Risk Prediction and Filtering: With a robust risk prediction feature, PandaOmics assesses the druggability and potential risks of each target, helping researchers select the most viable options.
Applications: PandaOmics is ideal for discovering targets in cancer, neurodegenerative diseases, and metabolic disorders. The platform narrows research to the most promising targets, expediting new drug discovery.
Chemistry42: Molecular Design and Synthesis Simulation Platform
"Chemistry42" is an AI platform supporting compound design and simulation, using generative AI and molecular modeling to create candidate compounds.
Generative AI Modeling: Chemistry42 employs generative neural networks to create and optimize molecules at the atomic level, rapidly generating compounds with specific pharmacological traits. This approach significantly shortens the timeline from initial molecule design to selecting viable drug candidates.
Molecular Property Optimization: This platform optimizes molecules for properties like solubility, bioavailability, and toxicity, ensuring candidates meet the highest standards for efficacy and safety.
Virtual Screening and Simulation: Chemistry42 conducts virtual screening and simulation, allowing researchers to efficiently filter and predict the metabolic and interaction behavior of compounds.
Applications: Widely used for new molecule design and optimization of existing compounds, Chemistry42 is applied in cancer treatment, anti-infective drugs, and neuroscience.
Summary
Together, PandaOmics and Chemistry42 form a complementary suite of tools, connecting target discovery with candidate drug design in a cohesive drug development workflow. Insilico Medicine leverages this integrated AI technology to accelerate the drug discovery cycle, providing a more precise and efficient solution than traditional methods.
Does Insilico Medicine Use GSEA Technology?
Insilico Medicine’s PandaOmics platform incorporates Gene Set Enrichment Analysis (GSEA) technology to provide deeper insights during target discovery by analyzing gene expression data. The GSEA applications within PandaOmics include:
Identifying Disease-Associated Genes: PandaOmics uses GSEA to evaluate gene sets associated with specific disease processes under various experimental conditions or samples, helping to identify potential therapeutic targets.

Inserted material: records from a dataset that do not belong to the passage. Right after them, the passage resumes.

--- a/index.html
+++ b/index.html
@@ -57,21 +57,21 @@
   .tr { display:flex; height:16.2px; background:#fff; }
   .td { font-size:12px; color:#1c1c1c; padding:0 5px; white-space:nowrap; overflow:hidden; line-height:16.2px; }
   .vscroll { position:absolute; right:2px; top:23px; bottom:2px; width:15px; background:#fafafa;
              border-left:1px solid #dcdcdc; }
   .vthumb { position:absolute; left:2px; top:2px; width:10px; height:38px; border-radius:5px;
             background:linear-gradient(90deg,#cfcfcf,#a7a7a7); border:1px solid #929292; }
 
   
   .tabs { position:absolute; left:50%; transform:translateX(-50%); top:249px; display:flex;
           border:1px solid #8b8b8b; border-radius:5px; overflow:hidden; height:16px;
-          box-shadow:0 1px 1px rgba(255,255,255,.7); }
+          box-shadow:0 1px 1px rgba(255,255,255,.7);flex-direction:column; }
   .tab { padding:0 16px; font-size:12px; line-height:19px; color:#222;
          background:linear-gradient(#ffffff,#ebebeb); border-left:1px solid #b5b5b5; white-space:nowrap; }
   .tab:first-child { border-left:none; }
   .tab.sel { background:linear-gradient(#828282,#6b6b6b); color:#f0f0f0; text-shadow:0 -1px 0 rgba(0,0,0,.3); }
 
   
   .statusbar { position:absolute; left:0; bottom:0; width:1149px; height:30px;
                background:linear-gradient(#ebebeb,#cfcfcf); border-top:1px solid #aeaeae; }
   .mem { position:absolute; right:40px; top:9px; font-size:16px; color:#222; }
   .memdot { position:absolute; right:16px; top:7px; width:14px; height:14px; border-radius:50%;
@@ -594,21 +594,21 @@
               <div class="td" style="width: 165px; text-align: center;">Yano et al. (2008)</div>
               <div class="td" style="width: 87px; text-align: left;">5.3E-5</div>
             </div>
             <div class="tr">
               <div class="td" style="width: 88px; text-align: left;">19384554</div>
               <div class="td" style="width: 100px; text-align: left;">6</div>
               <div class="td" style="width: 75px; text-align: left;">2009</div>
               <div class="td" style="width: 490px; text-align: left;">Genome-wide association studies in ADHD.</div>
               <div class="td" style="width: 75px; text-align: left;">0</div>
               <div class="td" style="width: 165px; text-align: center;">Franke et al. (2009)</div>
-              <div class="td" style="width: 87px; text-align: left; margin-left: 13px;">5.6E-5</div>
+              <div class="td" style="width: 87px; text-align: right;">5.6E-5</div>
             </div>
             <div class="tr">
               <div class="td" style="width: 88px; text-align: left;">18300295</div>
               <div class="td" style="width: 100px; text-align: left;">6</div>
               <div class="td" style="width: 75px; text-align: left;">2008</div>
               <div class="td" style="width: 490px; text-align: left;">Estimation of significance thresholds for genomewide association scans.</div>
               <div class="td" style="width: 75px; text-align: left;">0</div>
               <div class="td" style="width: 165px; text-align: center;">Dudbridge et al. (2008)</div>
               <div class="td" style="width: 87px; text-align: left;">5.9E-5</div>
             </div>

Pathway Analysis: By integrating GSEA results with pathway analysis, PandaOmics identifies disease-relevant signaling pathways, assisting researchers in understanding disease mechanisms.

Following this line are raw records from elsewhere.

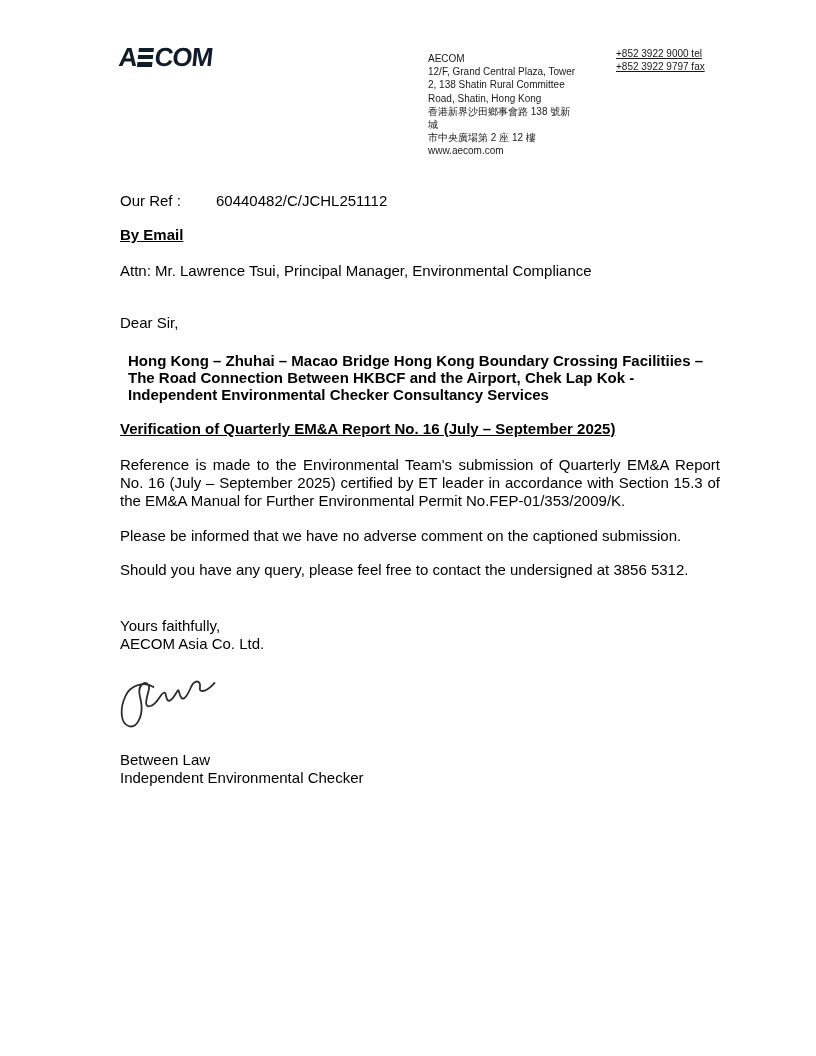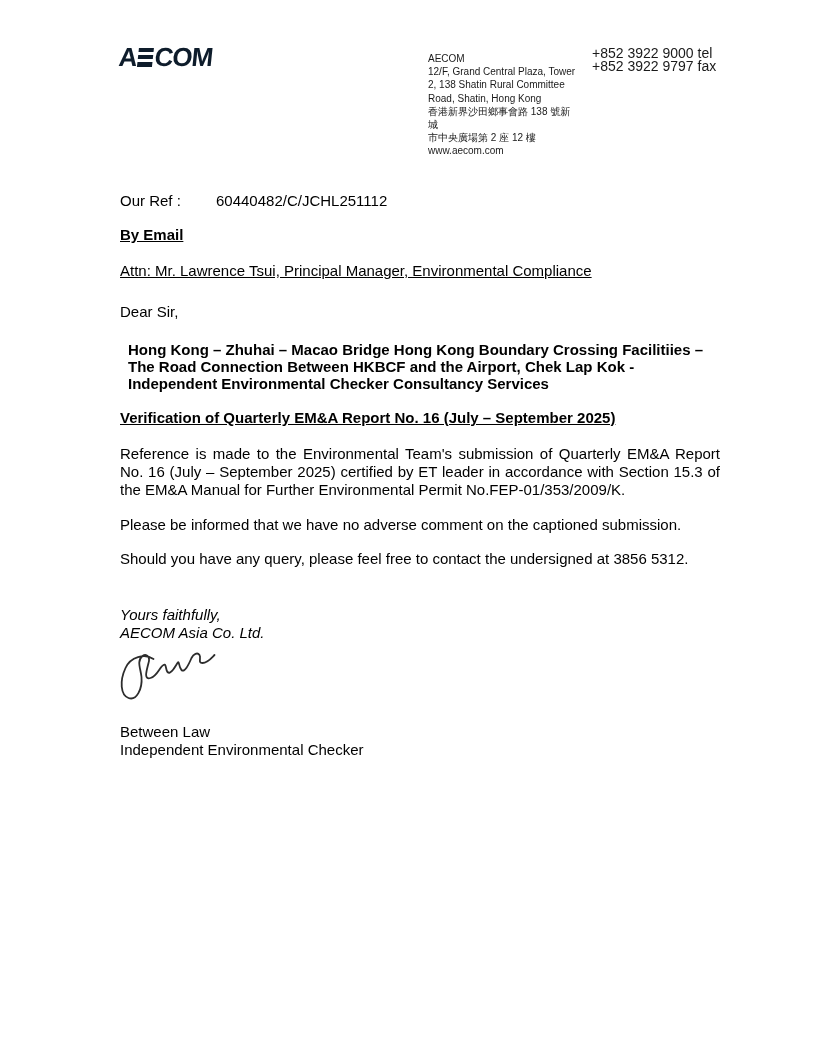--- a/index.html
+++ b/index.html
@@ -44,50 +44,51 @@
     position: absolute;
     left: 428px;
     top: 52px;
     width: 152px;
     font-size: 10px;
     line-height: 13.2px;
     color: #1a1a1a;
   }
   .contact-block {
     position: absolute;
-    left: 592px;
+    left: 616px;
     top: 47px;
-    font-size: 14px;
+    font-size: 10px;
     line-height: 13.2px;
     color: #1a1a1a;
+    text-decoration: underline;
   }
 
   
   .content {
     position: absolute;
     left: 120px;
     top: 192px;
     width: 600px;
     font-size: 15px;
     line-height: 17px;
   }
   .ref-line { margin-bottom: 17px; }
   .ref-label { display: inline-block; width: 96px; }
   .delivery { font-weight: bold; text-decoration: underline; margin-bottom: 19px; }
   .recipient { line-height: 16px; margin-bottom: 14px; }
-  .attn { text-decoration: underline; margin-bottom: 24px; }
+  .attn { margin-bottom: 35px; }
   .date-line { margin-bottom: 33px; }
   .salutation { margin-bottom: 21px; }
   .subject { font-weight: bold; line-height: 17px; margin-bottom: 17px; margin-left: 8px; }
   .subject2 { font-weight: bold; text-decoration: underline; margin-bottom: 19px; }
   .para { line-height: 18px; margin-bottom: 17px; }
   .para.justified { text-align: justify; }
   .para.p2 { margin-bottom: 16px; }
   .para.p3 { margin-bottom: 38px; }
-  .closing { line-height: 18px; margin-bottom: 2px; font-style: italic; }
+  .closing { line-height: 18px; margin-bottom: 19px; }
   .signature-wrap { height: 58px; margin-bottom: 21px; margin-left: -4px; }
   .signer { line-height: 17.5px; }
 </style>
 </head>
 <body>
 
 <div class="page">
 
   <div class="logo">
     <span class="logo-letter">A</span>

Multi-Layer Data Integration: GSEA plays a critical role in integrating multi-omics data in PandaOmics, combining transcriptomics and proteomics to verify gene enrichment status and pinpoint critical biological pathways and potential drug targets.
Conversely, Chemistry42 does not directly employ GSEA technology, as it focuses primarily on molecule design and optimization through generative AI and molecular modeling, rather than relying on gene expression data.
Insilico Medicine’s Business Model Overview
Insilico Medicine Official Website
Insilico Medicine’s business model is built around proprietary AI platforms, offering an end-to-end drug discovery solution from target identification to compound design.
Core Aspects of the Business Model
Target Discovery: Using AI to analyze multi-layer biological data, Insilico Medicine identifies targets associated with various diseases.
Drug Design: Leveraging generative AI and molecular modeling, the company designs compounds with specific pharmacological properties.
Integrated Platform: By providing a comprehensive platform from disease target identification to candidate drug design, Insilico Medicine accelerates the drug development timeline.
Through this AI-driven approach, Insilico Medicine aims to enhance drug discovery efficiency and success rates, driving innovation within the pharmaceutical industry.